BEGIN

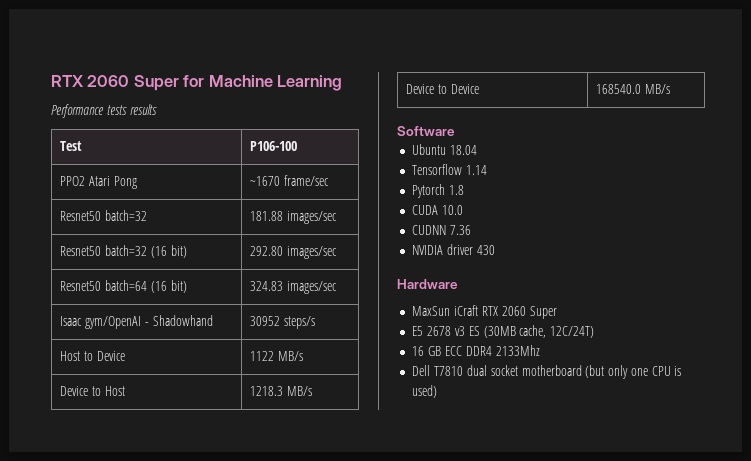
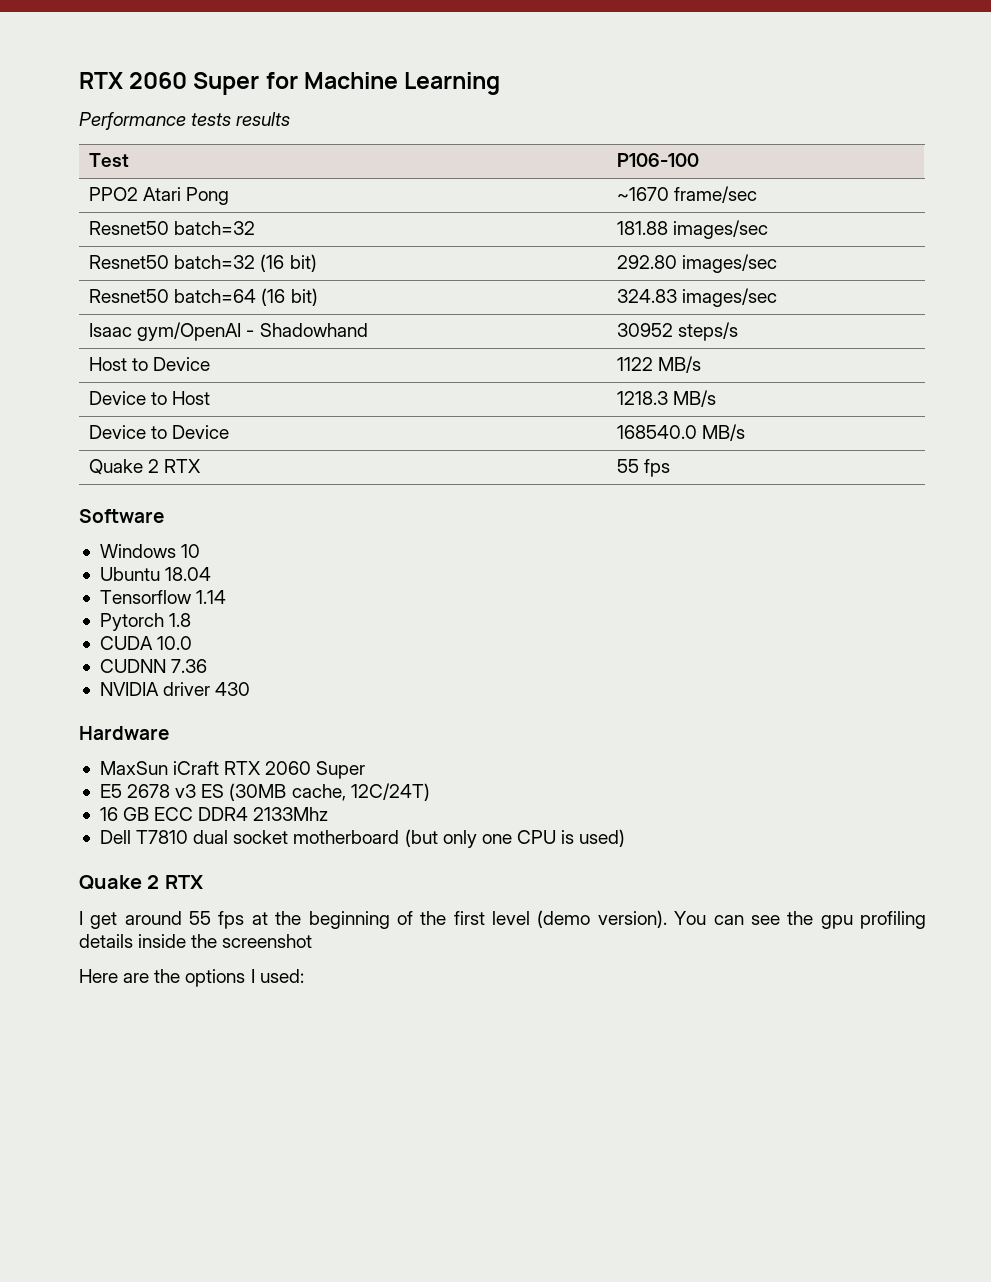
+ Quake 2 RTX | 55 fps
+ Windows 10
  Dell T7810 dual socket motherboard (but only one CPU is used)
+ Quake 2 RTX
+ I get around 55 fps at the beginning of the first level (demo version). You can see the gpu profiling details inside the screenshot
+ Here are the options I used:

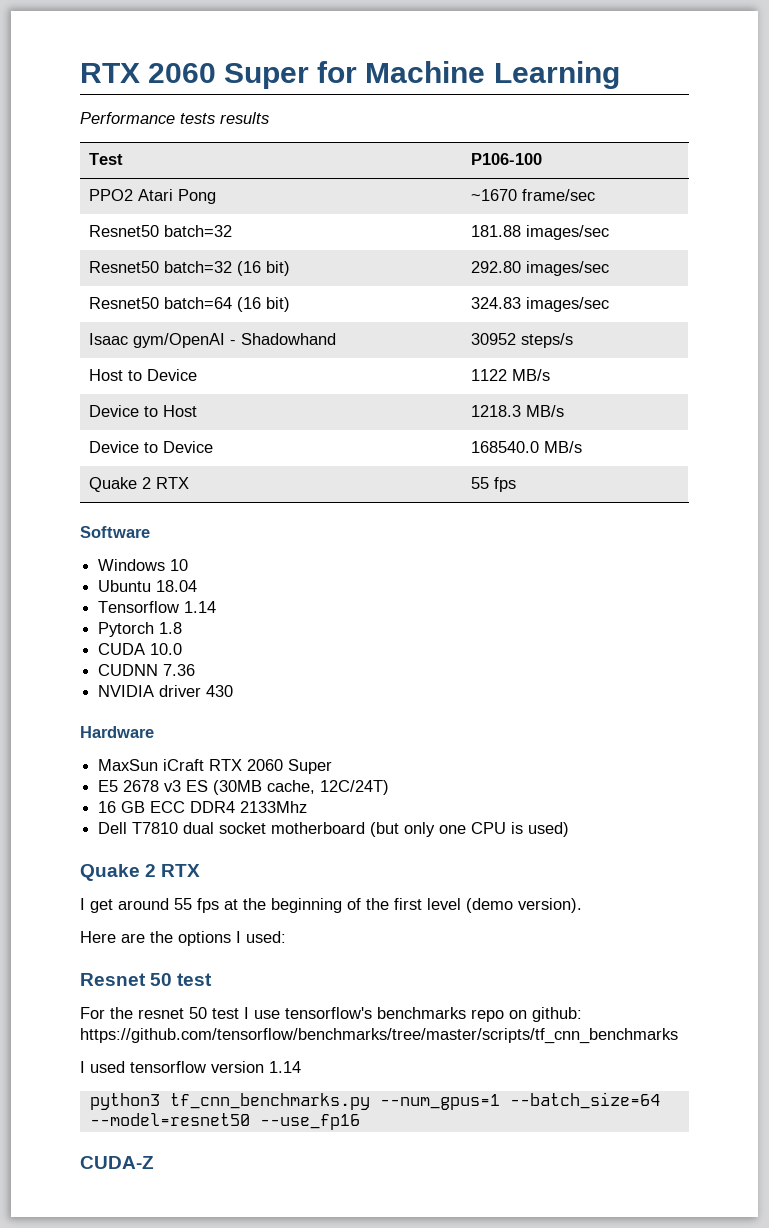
- You can see the gpu profiling details inside the screenshot
+ Resnet 50 test
+ For the resnet 50 test I use tensorflow's benchmarks repo on github: https://github.com/tensorflow/benchmarks/tree/master/scripts/tf_cnn_benchmarks
+ I used tensorflow version 1.14
+ python3 tf_cnn_benchmarks.py --num_gpus=1 --batch_size=64 --model=resnet50 --use_fp16
+ CUDA-Z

END

## Problem to solve
Make an exact copy of each line, beginning at the one containing "tensorflow version 1.14" and ending with the last line of the data, and of no other line.

## Solution below
+ I used tensorflow version 1.14
+ python3 tf_cnn_benchmarks.py --num_gpus=1 --batch_size=64 --model=resnet50 --use_fp16
+ CUDA-Z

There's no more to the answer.